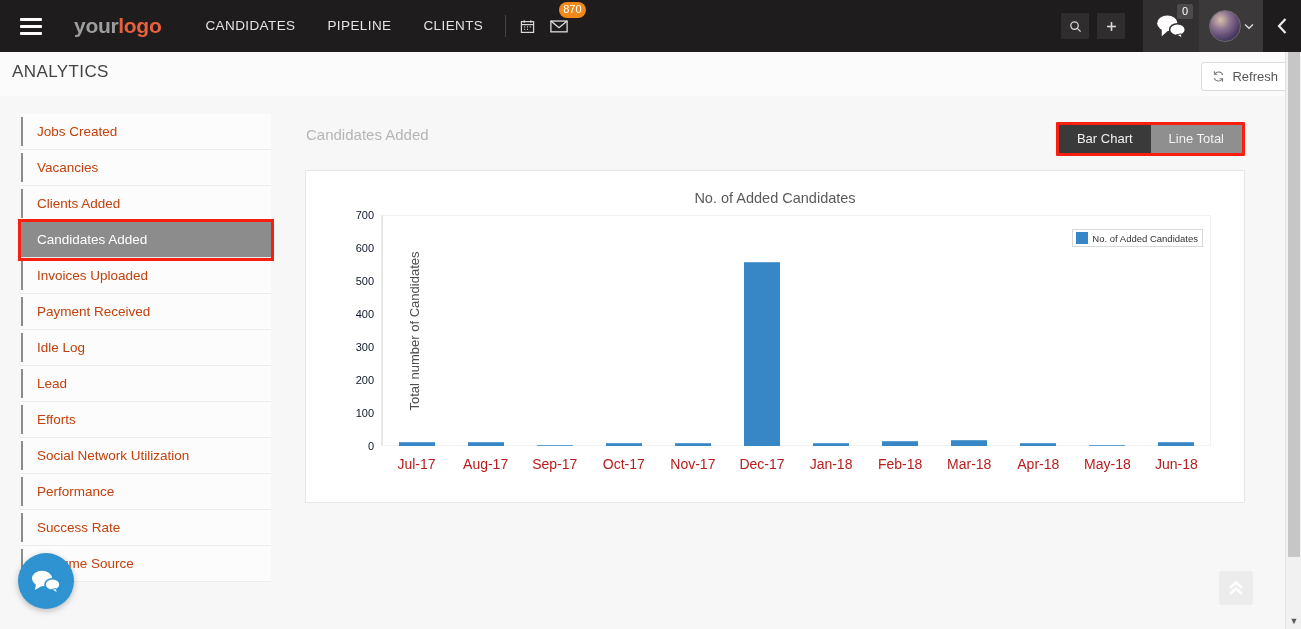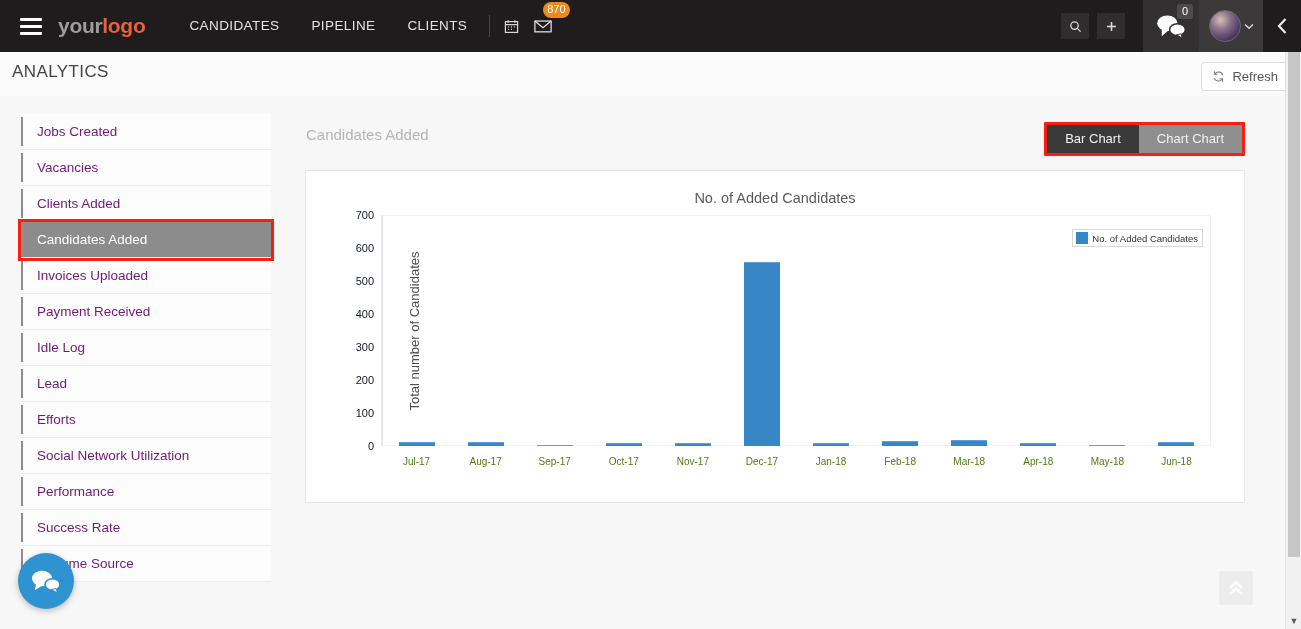--- a/index.html
+++ b/index.html
@@ -25,7 +25,7 @@
   .hamburger span { display:block; width: 22px; height: 3px; background: #ffffff; border-radius: 1px;}
   .logo {
     font-size: 21px; font-weight: bold; letter-spacing: -0.3px;
-    margin-left: 4px; margin-right: 28px; white-space: nowrap;
+    margin-left: 20px; margin-right: 28px; white-space: nowrap;
   }
   .logo .lg-a { color: #9d9d9d; }
   .logo .lg-b { color: #e8603c; }

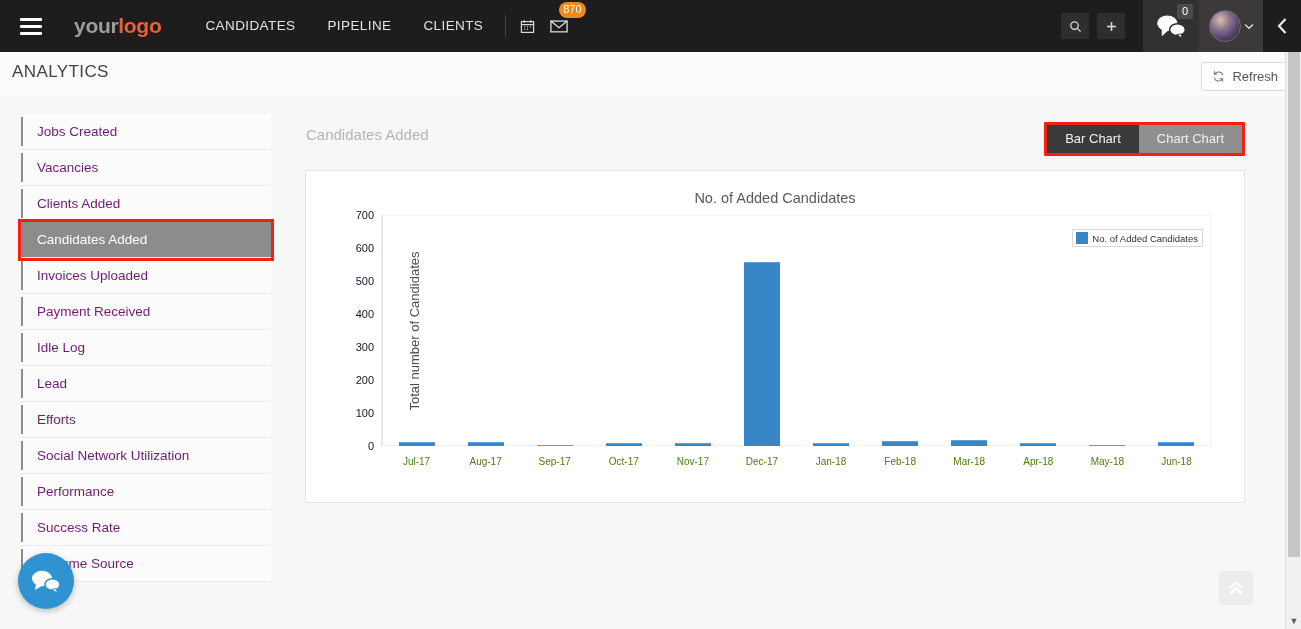--- a/index.html
+++ b/index.html
@@ -96,7 +96,7 @@
     position: relative; height: 36px; background:#fcfcfc;
     border-bottom:1px solid #ececec;
     display:flex; align-items:center;
-    padding-left:16px; font-size:13.5px; color:#701a75; cursor:pointer;
+    padding-left:16px; font-size:13.5px; color:#c2410c; cursor:pointer;
   }
   .side-item::before {
     content:""; position:absolute; left:0; top:3px; bottom:3px; width:2px; background:#8c8c8c;

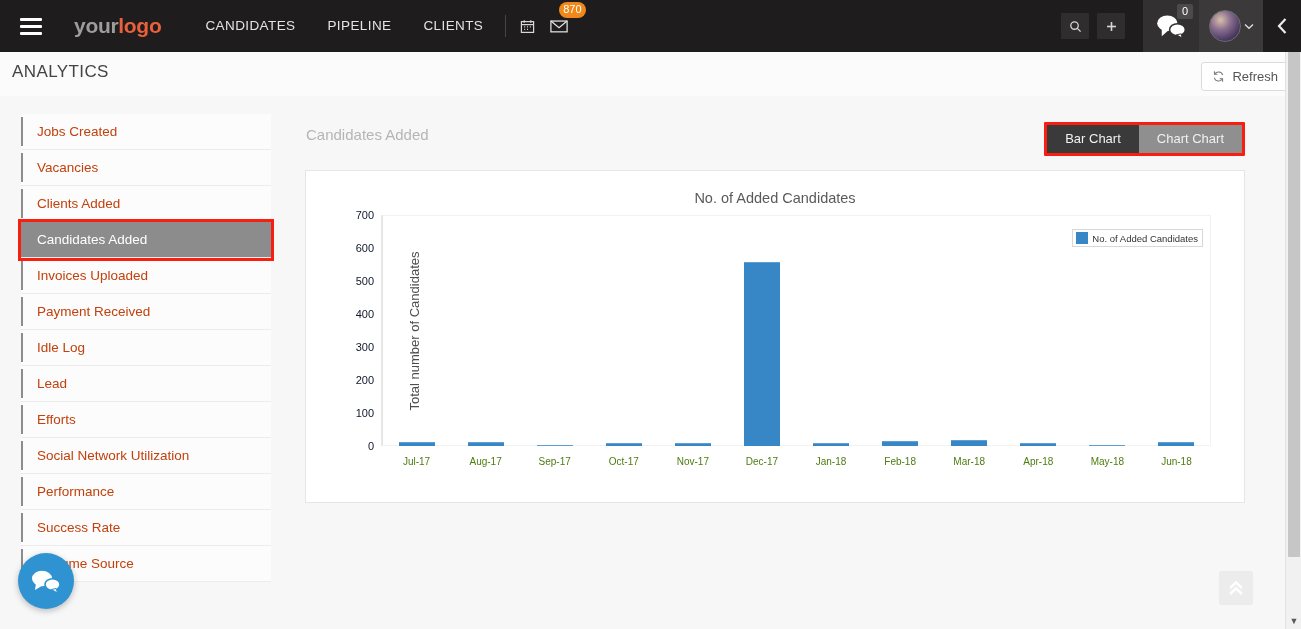--- a/index.html
+++ b/index.html
@@ -337,7 +337,7 @@
 
     <div class="toggle-wrap">
       <div class="toggle-btn on">Bar Chart</div>
-      <div class="toggle-btn off">Chart Chart</div>
+      <div class="toggle-btn off">Line Total</div>
     </div>
 
     <div class="card">

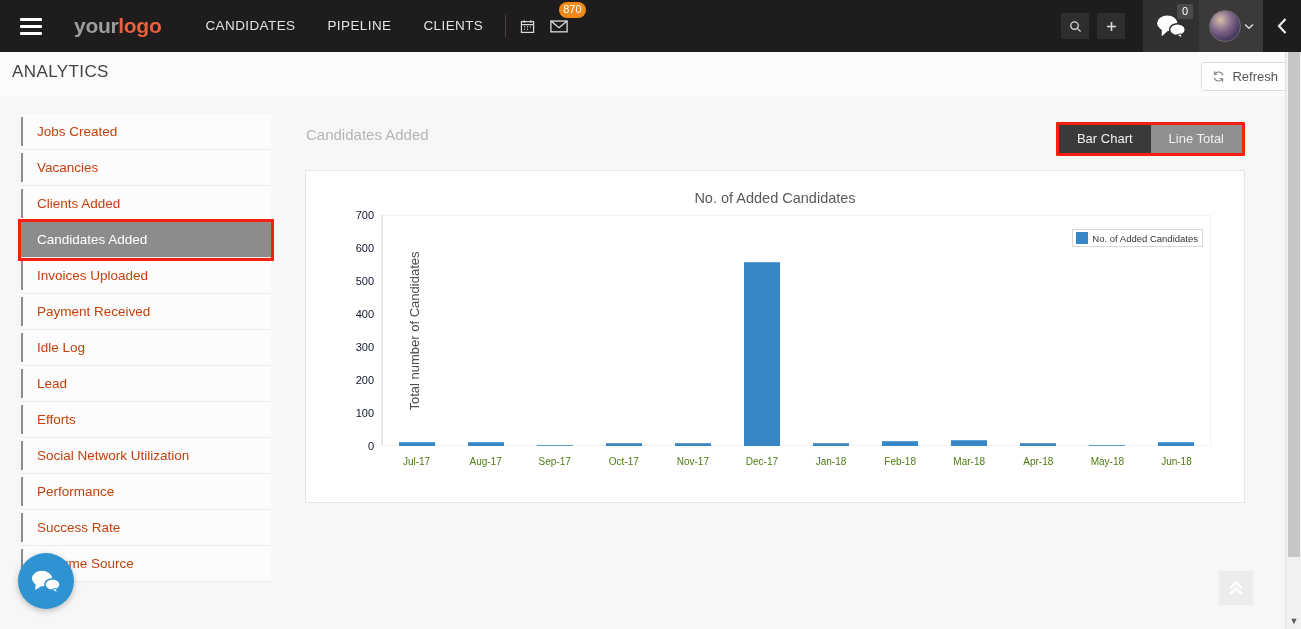--- a/index.html
+++ b/index.html
@@ -153,7 +153,7 @@
   }
   .xtick {
     position:absolute; top:calc(100% + 10px);
-    font-size:10px; color:#4d7c0f; transform:translateX(-50%); white-space:nowrap;
+    font-size:14px; color:#b91c1c; transform:translateX(-50%); white-space:nowrap;
   }
   .legend {
     position:absolute; right:8px; top:14px;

TASK:
The lines from the one holding "position:absolute; top:calc(100% +" to the final line of the entries, both included, are what should be output, exactly and alone.

TASK RESPONSE:
     position:absolute; top:calc(100% + 10px);
-    font-size:10px; color:#4d7c0f; transform:translateX(-50%); white-space:nowrap;
+    font-size:14px; color:#b91c1c; transform:translateX(-50%); white-space:nowrap;
   }
   .legend {
     position:absolute; right:8px; top:14px;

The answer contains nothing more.